From: David Booth <david@dbooth.org>
Date: Sat, 25 Jun 2011 21:02:59 -0400
To: Alan Ruttenberg <alanruttenberg@gmail.com>
Cc: AWWSW TF <public-awwsw@w3.org>, Tim Berners-Lee <timbl@w3.org>, Pat Hayes <phayes@ihmc.us>
Message-ID: <1309050179.6147.7306.camel@dbooth-laptop>
On Wed, 2011-06-22 at 01:32 -0400, Alan Ruttenberg wrote: 
> On Tue, Jun 21, 2011 at 9:06 PM, David Booth <david@dbooth.org> wrote:
> > On Tue, 2011-06-21 at 17:52 -0400, Alan Ruttenberg wrote:
> >> On Tue, Jun 21, 2011 at 5:06 PM, David Booth <david@dbooth.org> wrote:
> >> > [Moving this comment to the AWWSW list, as I think it will be more
> >> > appropriate there.]
> >> > Following up on:
> >> > http://lists.w3.org/Archives/Public/public-lod/2011Jun/0362.html
> >> >
> >> > On Sat, 2011-06-18 at 23:05 -0500, Pat Hayes wrote:
> >> >> Really (sorry to keep raining on the parade, but) it is not as simple
> >> >> as this. Look, it is indeed easy to not bother distinguishing male
> >> >> from female dogs. One simply talks of dogs without mentioning gender,
> >> >> and there is a lot that can be said about dogs without getting into
> >> >> that second topic. But confusing web pages, or documents more
> >> >> generally, with the things the documents are about, now that does
> >> >> matter a lot more, simply because it is virtually impossible to say
> >> >> *anything* about documents-or-things without immediately being clear
> >> >> which of them - documents or things - one is talking about. And there
> >> >> is a good reason why this particular confusion is so destructive.
> >> >> Unlike the dogs-vs-bitches case, the difference between the document
> >> >> and its topic, the thing, is that one is ABOUT the other. This is not
> >> >> simply a matter of ignoring some potentially relevant information (the
> >> >> gender of the dog) because one is temporarily not concerned with it:
> >> >> it is two different ways of using the very names that are the fabric
> >> >> of the descriptive representations themselves. It confuses language
> >> >> with language use, confuses language with meta-language. It is like
> >> >> saying giraffe has seven letters rather than "giraffe" has seven
> >> >> letters. Maybe this does not break Web architecture, but it certainly
> >> >> breaks **semantic** architecture.
> >> >
> >> > I don't think that's correct.  AFAICT what's important for the semantic
> >> > web from an architectural perspective is the following:
> >> >
> >> >  The client must be able to use a simple, architecturally
> >> >  authoritative algorithm to determine, with full fidelity,
> >> >  the URI owner's formally expressed identity for the resource.
> >> >
> >> > To pick this apart and explain what I mean:
> >> >
> >> > Why "simple"?  To facilitate widespread uptake.
> >> >
> >> > Why "architecturally authoritative"?  So that everyone knows how the
> >> > architecture is supposed to work.  This is like having an authoritative
> >> > specification for HTTP: you don't want different people having different
> >> > ideas about how HTTP is supposed to work.
> >> >
> >> > Why "algorithm"?  So that it can be done by a machine.
> >> >
> >>
> >> Below is where your error is. The fact of the matter is that
> >>
> >> a) current representation languages do not allow us to say all we mean
> >
> > Agreed, but we can still say *enough* to make useful applications.
> 
> Granted.
> 
> >
> >> b) most people aren't even skilled enough to say what can be said
> >> using these languages
> >
> > Okay, but I don't see how that is relevant.  There is no requirement
> > that everyone be able to write quality RDF.
> 
> There is if you a) say that the only meaning of a term is the written
> RDF and b) that people shouldn't change what they initially write.

There are three escapes:

1. The URI owner can always mint a new URI for version 2.
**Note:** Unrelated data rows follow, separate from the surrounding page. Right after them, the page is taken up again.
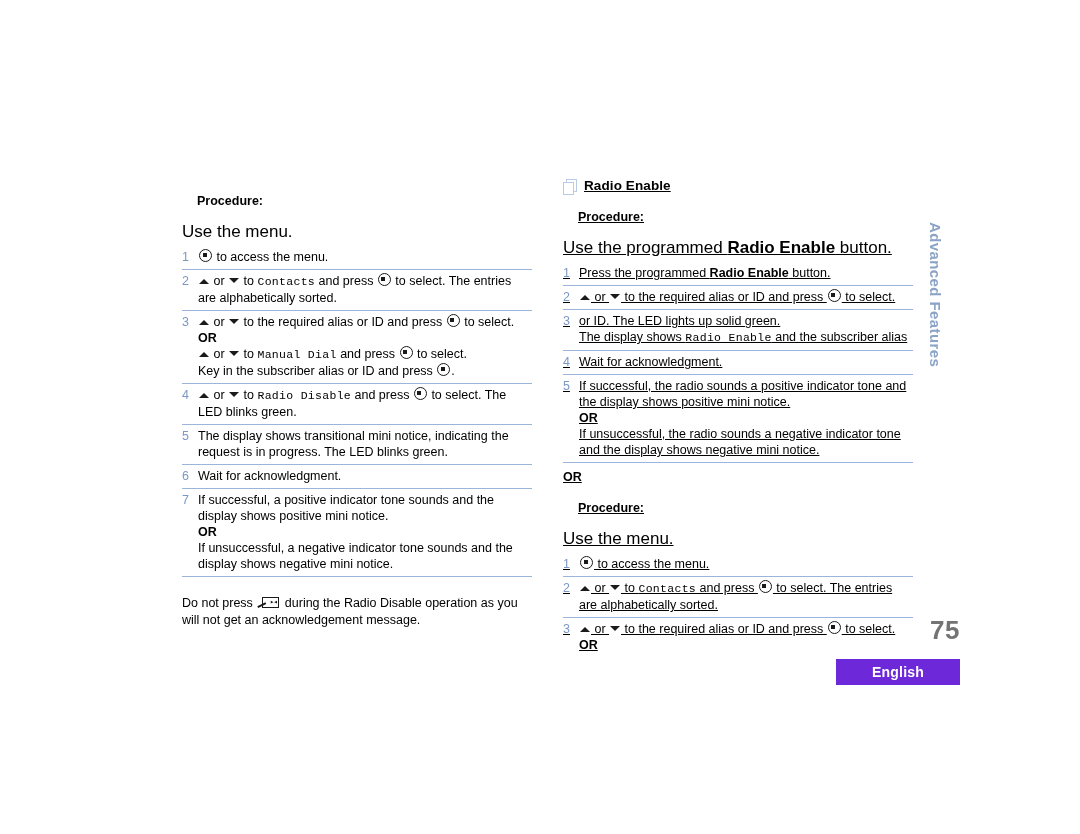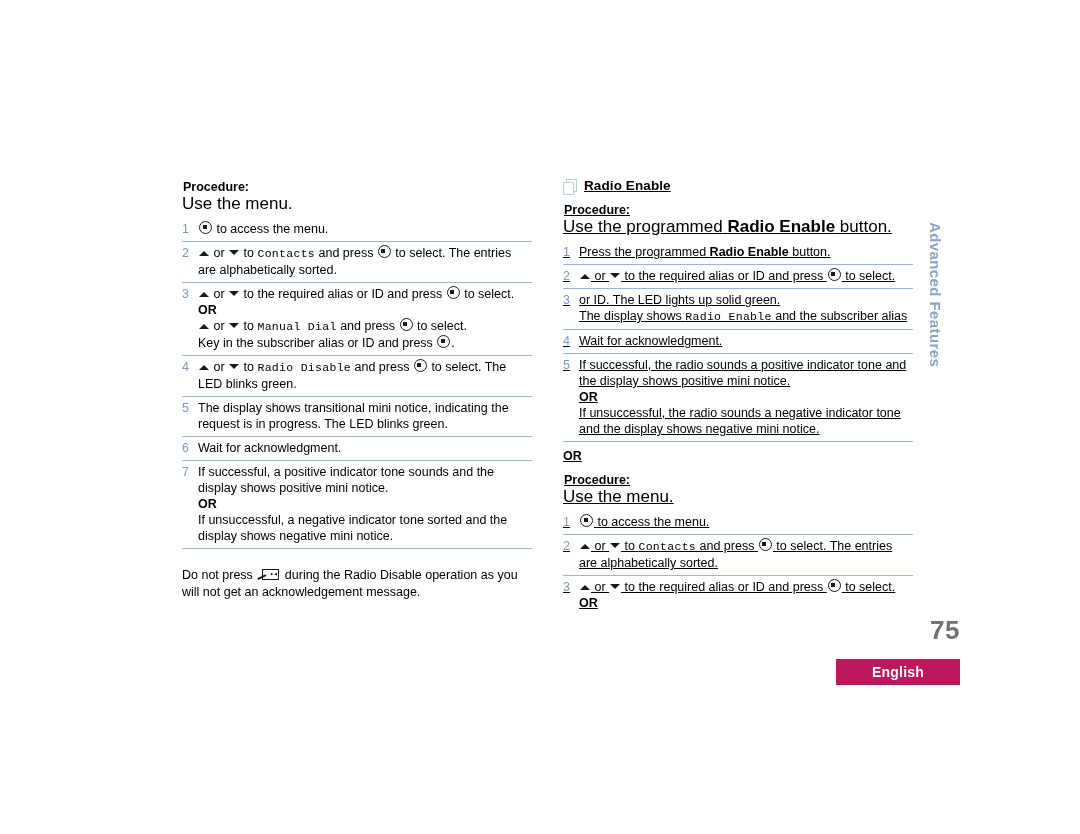"Procedure:" .proc-label { margin: 1px -> 15px }
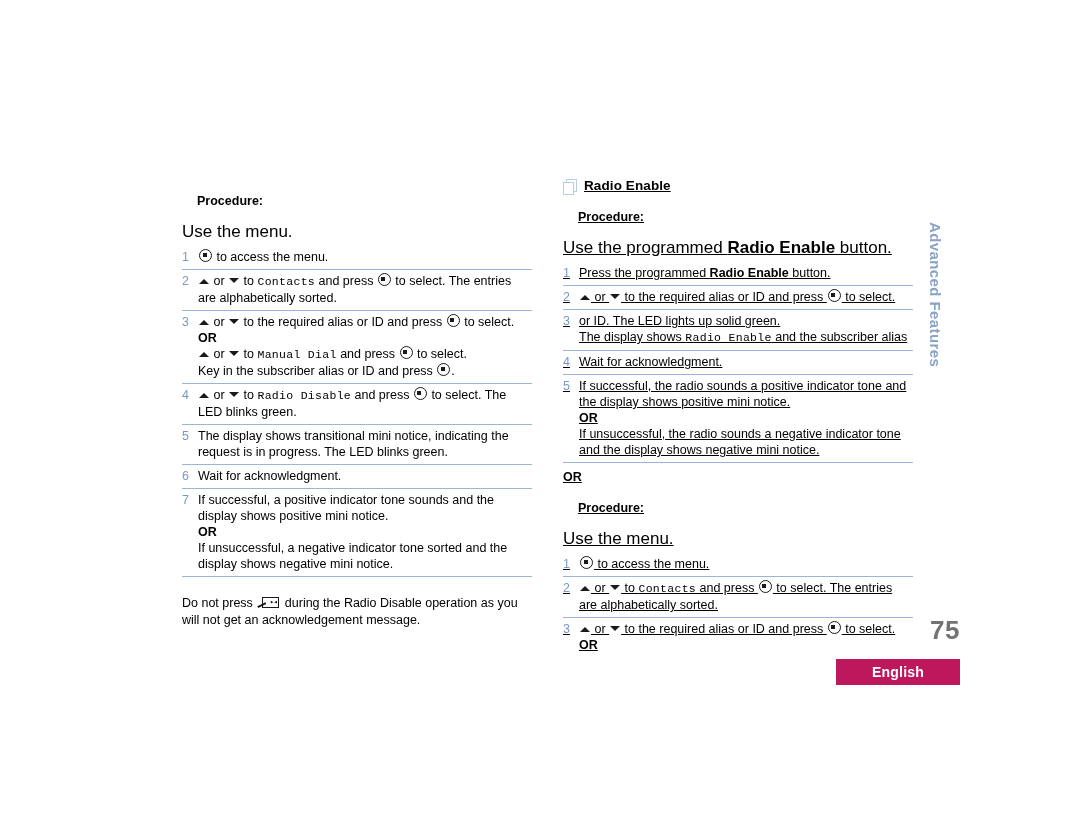"If unsuccessful, a negative indicator" span.ln { text: sorted -> sounds }
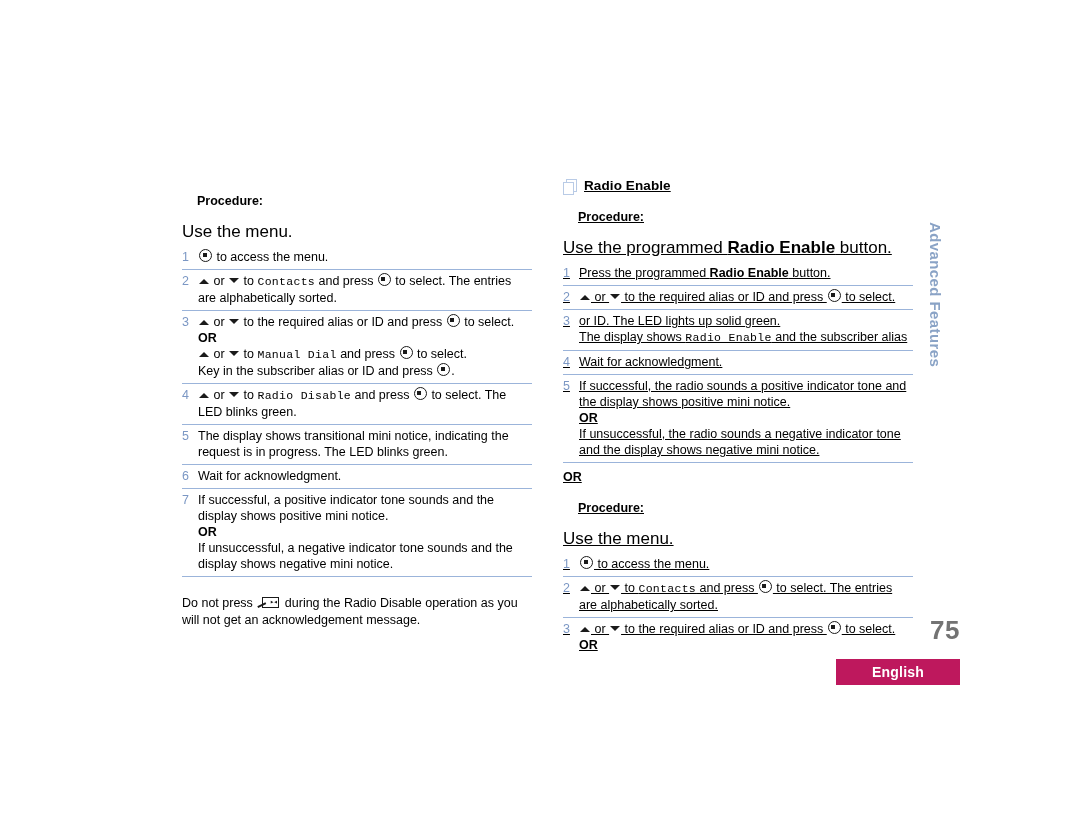"English" .lang-badge { background: #be185d -> #6d28d9 }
2. The URI owner *does* have the option of modifying the URI declaration
(but should only do so in accordance with the URI's stated change
policy), as I pointed out yesterday:
http://dbooth.org/2009/lifecycle/#other
[[
Although changing the core assertions may change the set of permissible
interpretations for a URI -- thus changing the URI's resource identity
-- such changes are okay if the change policy has set expectations
appropriately.
]]

3. Even if the URI owner publishes a poor quality URI declaration, RDF
authors always have the choice of whether to use that URI or ignore it
and use a different one.  Thus, the marketplace will cause better
quality URIs to become more prevalent and poor quality URIs to be
ignored.

> 
> >
> >> c) even among the people who are skilled enough with the formalism,
> >> there remain difficult ontological issues that need to be addressed in
> >> order to effectively communicate formally.
> >
> > What issues do you mean?
> 
> Ask Pat about liquids. Or try to figure out how write logical
> expressions that give the correct entailments for license, contract,
> or other legal matters.

Okay, so some areas remain difficult.  I'm not claiming that it solves
all the world's problems.  But I don't see any alternative to formalism
if the goal is to enable global, lossless machine communication.  If you
require human interpretation in the loop then you lose the ability to
scale the machine processing up to global scale and you introduce
information loss, because different receivers will interpret the same
information differently.

It is kind of analogous to digital versus analog communication.  Digital
signals explicitly allow signal degradation within a specific range, but
the *information* content is conveyed with full fidelity, whereas with
analog signals every relay step involves degradation, so the information
content is never conveyed with full fidelity.   

> 
> >> So there can not be "full fidelity" (in the usual sense of the word)
> >> without human intermediation somewhere in the system, for a number of
> >> reasons.
> >
> > I explained what I meant by "full fidelity", and I clearly excluded
> > semantics that require human intervention, because the goal is fully
> > automated machine processing.  Think of "full fidelity" as "having the
> > same formal entailments".  If the RDF, OWL, etc. specifications cannot
> > assure us of having the same entailments then they need to be sent back
> > to their working groups and corrected.
> 
> This is not "full fidelity".
> 
> Look, I could make the following definitions:
> 
> peace: a server that replies to SPARQL queries at http://sparql.neurocommons.org
> love: contains all the obo foundry ontologies
> understanding: computes entailments for some OWL assertions
> 
> And then I could publish my guide nirvana in which I write:
> 
> Myth 1: Peace, love and understanding is not achievable. Follow my
> recipe and you will get there.
> 
> And when someone calls me on it, I could say: But, I gave you my
> definitions of peace, love and understanding!
> 
> That's what I see your use of "full fidelity" in this context as.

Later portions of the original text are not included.